There may be something self-controlling about how many different things do you check, which things you account for? The potential in terms of the technology would not prevent it. It would need to be the wider ecosystem that would, could, or should, limit what other kinds of attributes you would want to do that.
Once you start doing those attributes, you could also add: ‘went to a public school’, ‘is a good skier’, all of these other kinds of proxies for lots of these assumptions that we’re making in society.
A lot of the criticism of the Government’s report about the disproportionate effects of COVID-19 on black and minority ethnic communities was also that it is not necessarily their ethnicity, but it could also be their income levels, housing arrangements, etc. We need to open up many of those conversations, and not just say, “Oh, because one measure suggests that, that that is the causal link to other kinds of concerns.”
ROBERT:
We, as a population, are going to have to be much more savvy around how we understand and interpret information of this kind. It’s hard enough for epidemiologists so trying to get that into the public sphere and into insurance companies or various policy groups is going to be incredibly challenging.

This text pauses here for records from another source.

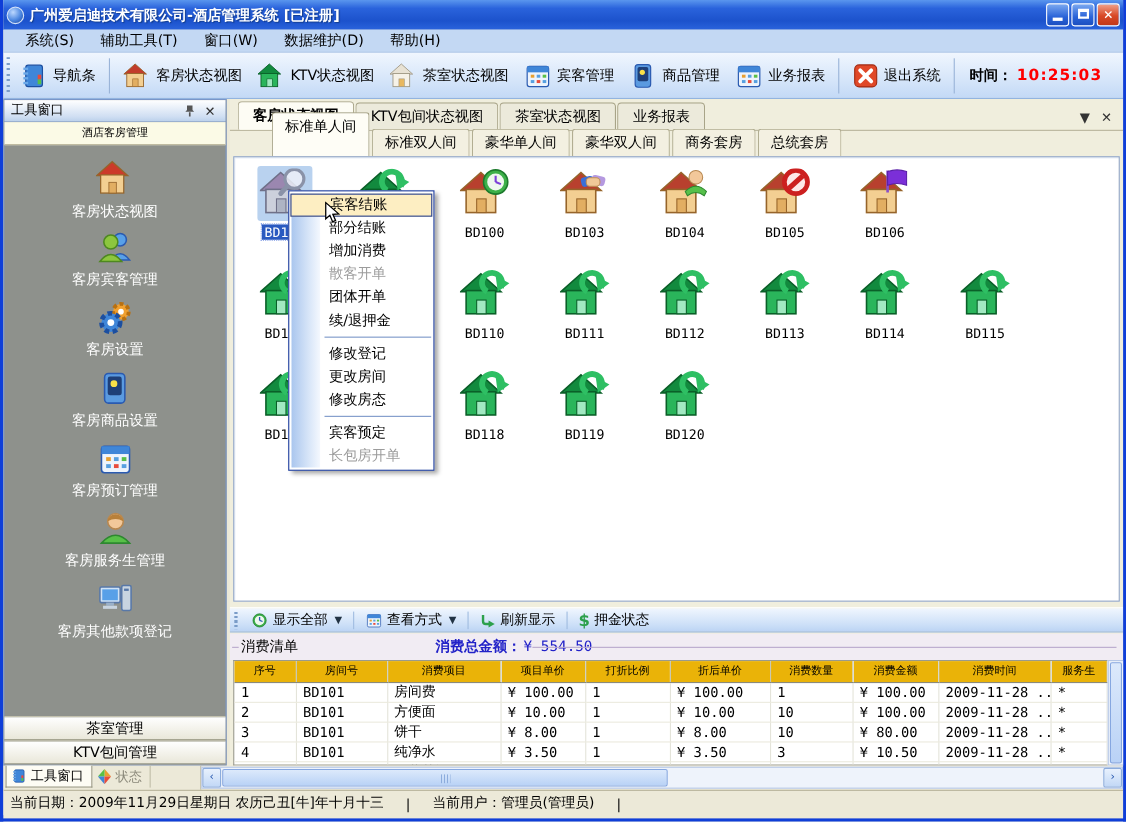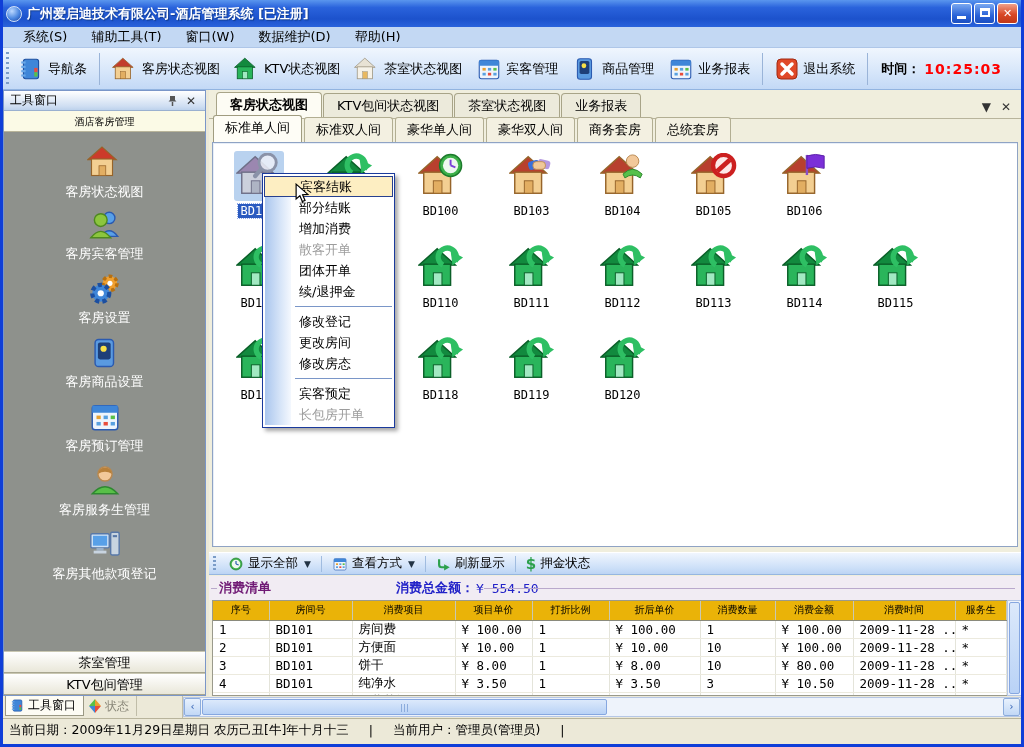"标准单人间" .stab.active { margin-left: none -> 34px; padding-bottom: 5px -> 18px }
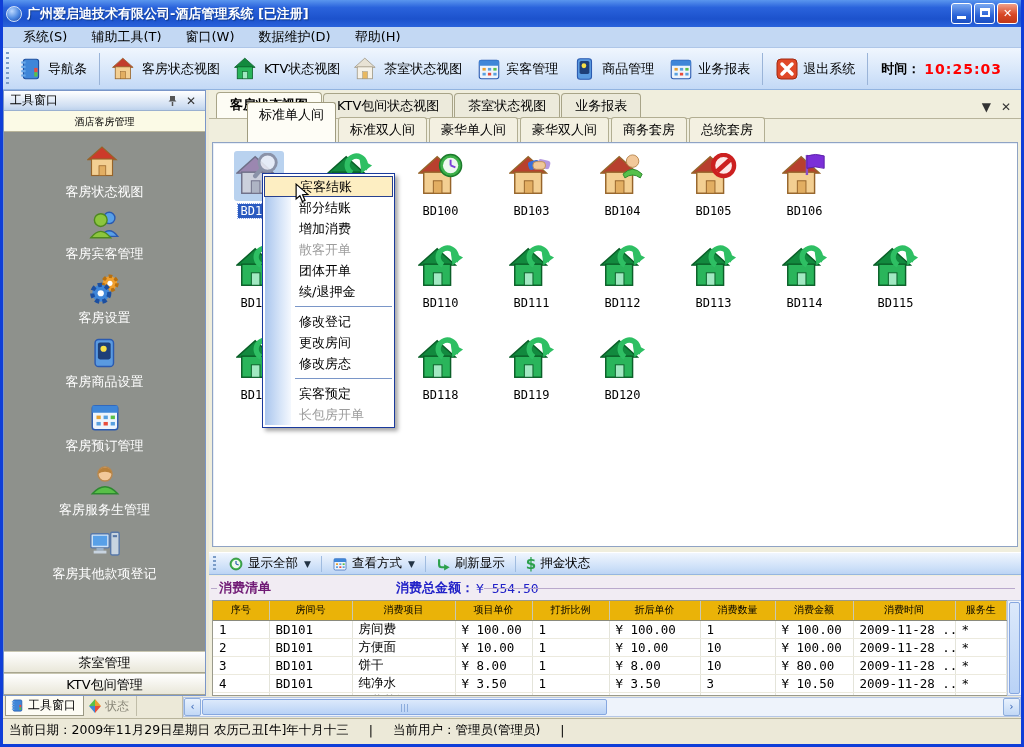"消费清单" .consum-title { color: #701a75 -> #000000; font-weight: bold -> normal }
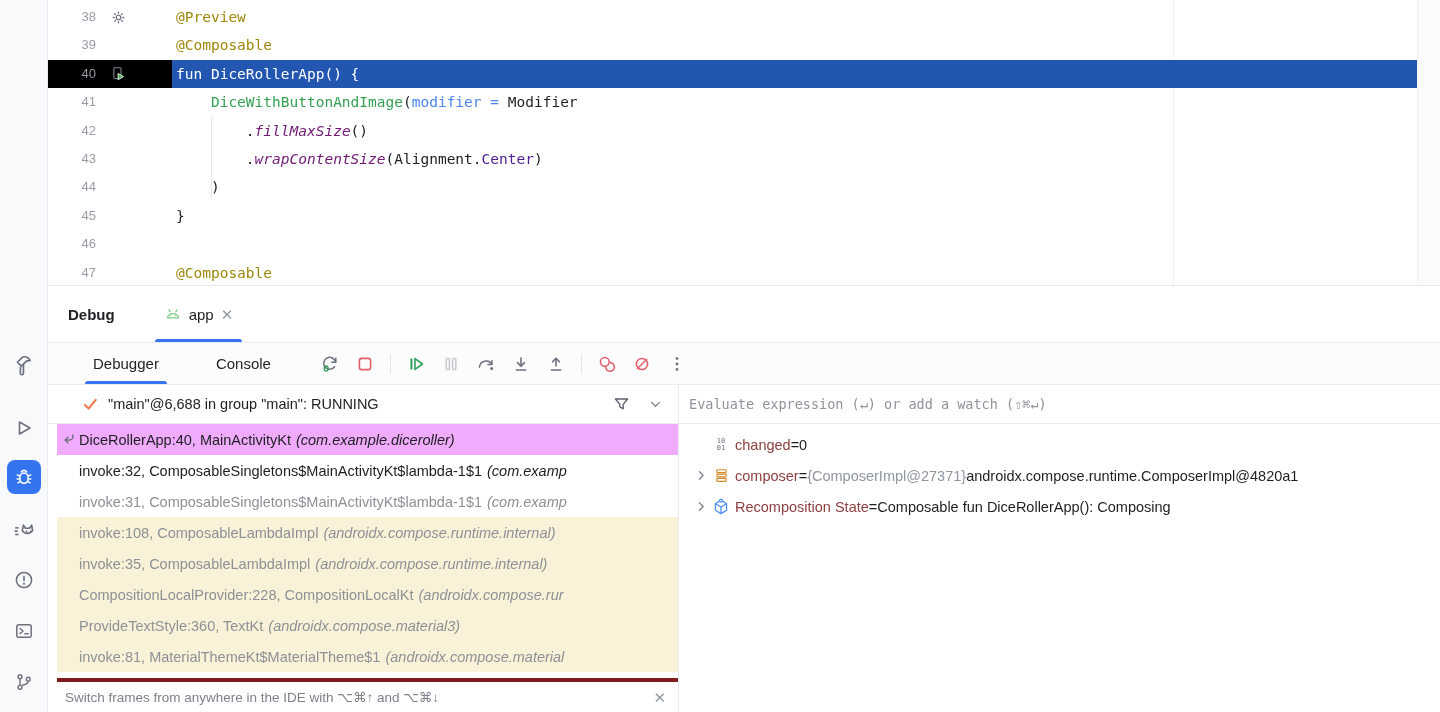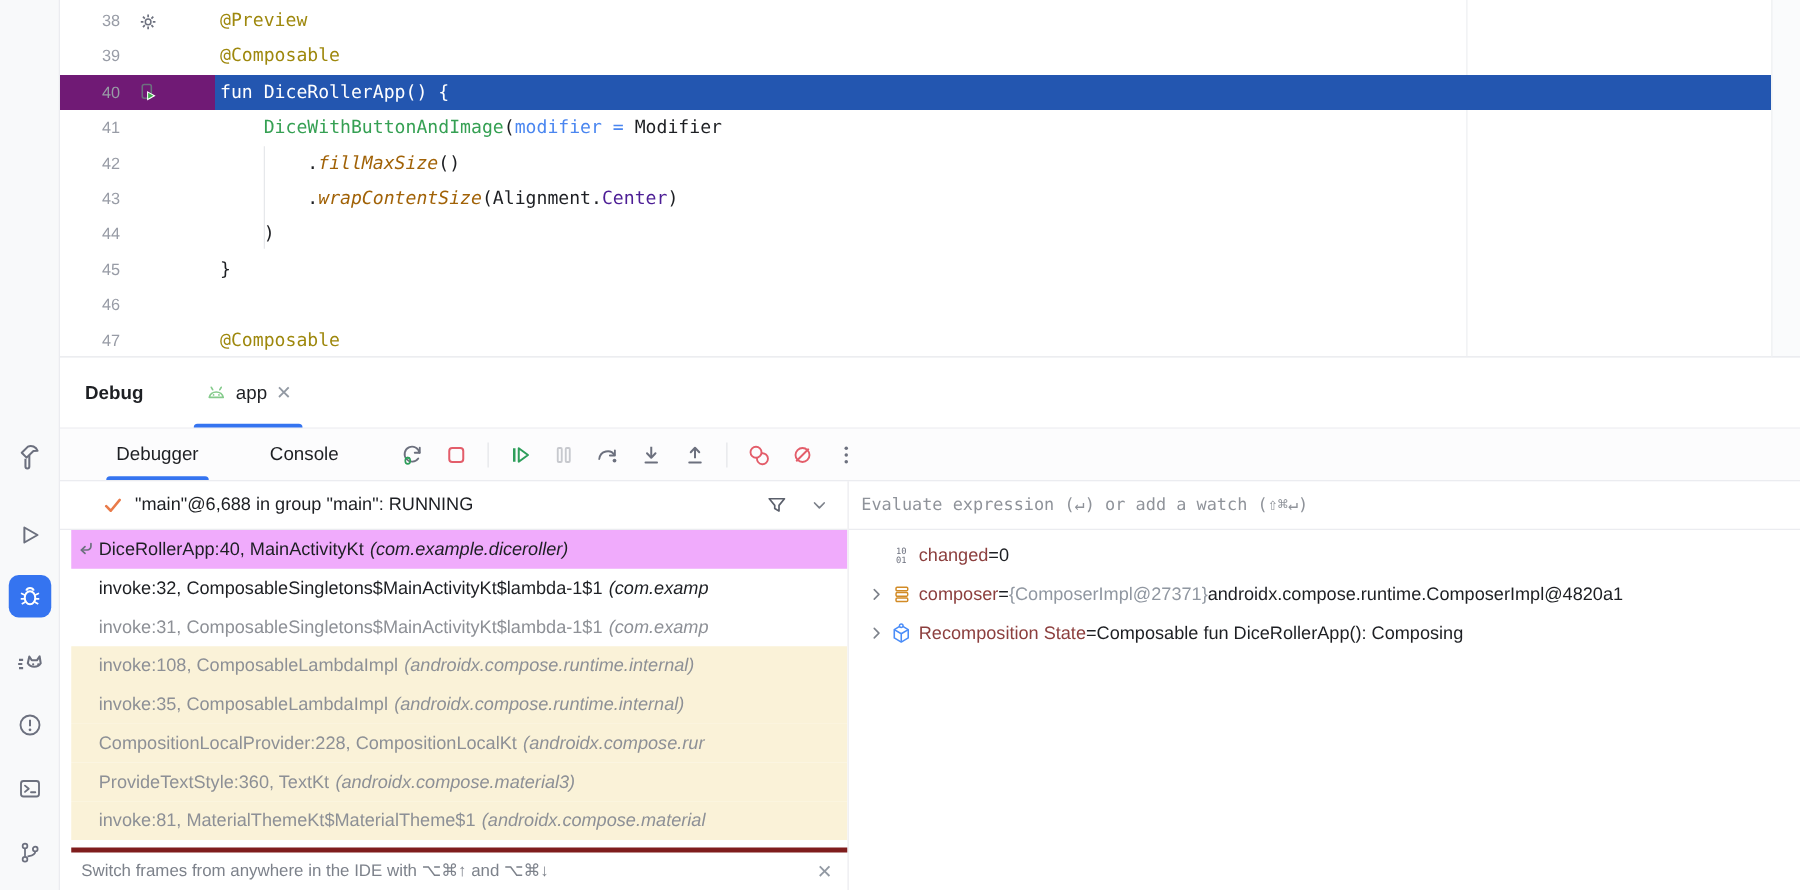"40" .line.sel .gut { background: #701a75 -> #000000 }
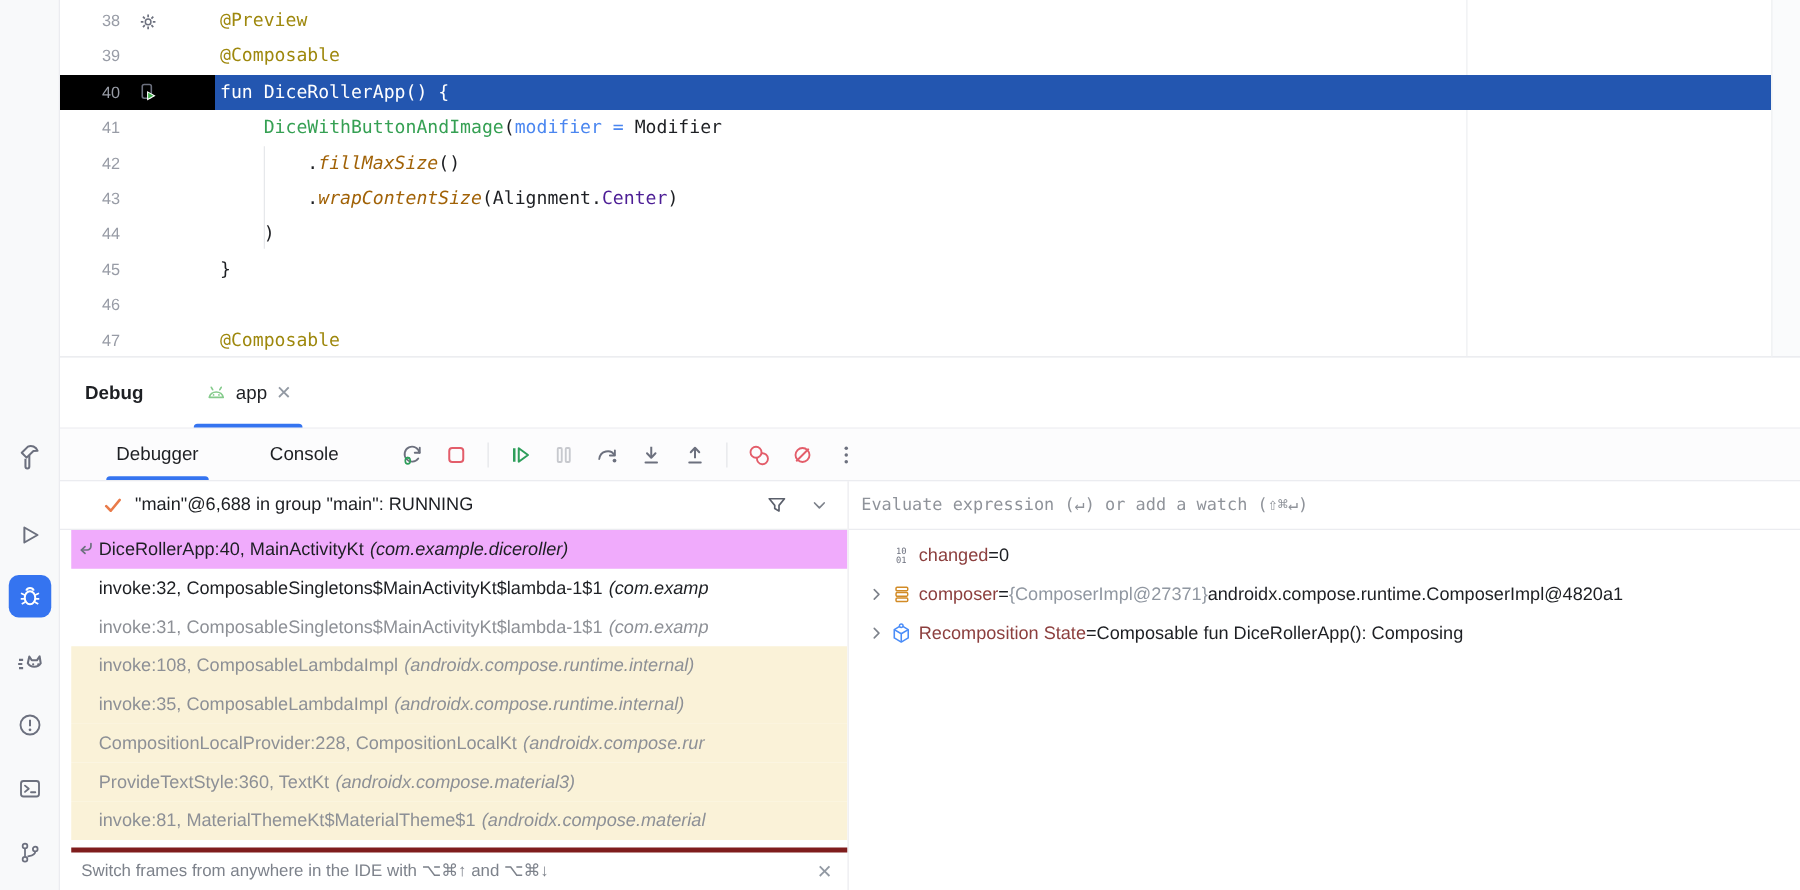"fillMaxSize" .tok-ext { color: #a16207 -> #701a75 }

We’re starting to move from seeing it as a sort of all-or-none thing to another part of the risk management that we do every day. In traffic, some days it’s more risky than others. If it is raining, then you behave differently from if it is dry.
What I could see happening is a system developing where we have place and time and condition and person-sensitive disease risk assessment, and that’s just built in to our overall risk management structures, and we think of it in terms of not as ‘safe’ or ‘unsafe’ but as a continuum of risk. I don’t see how we can avoid doing something like that.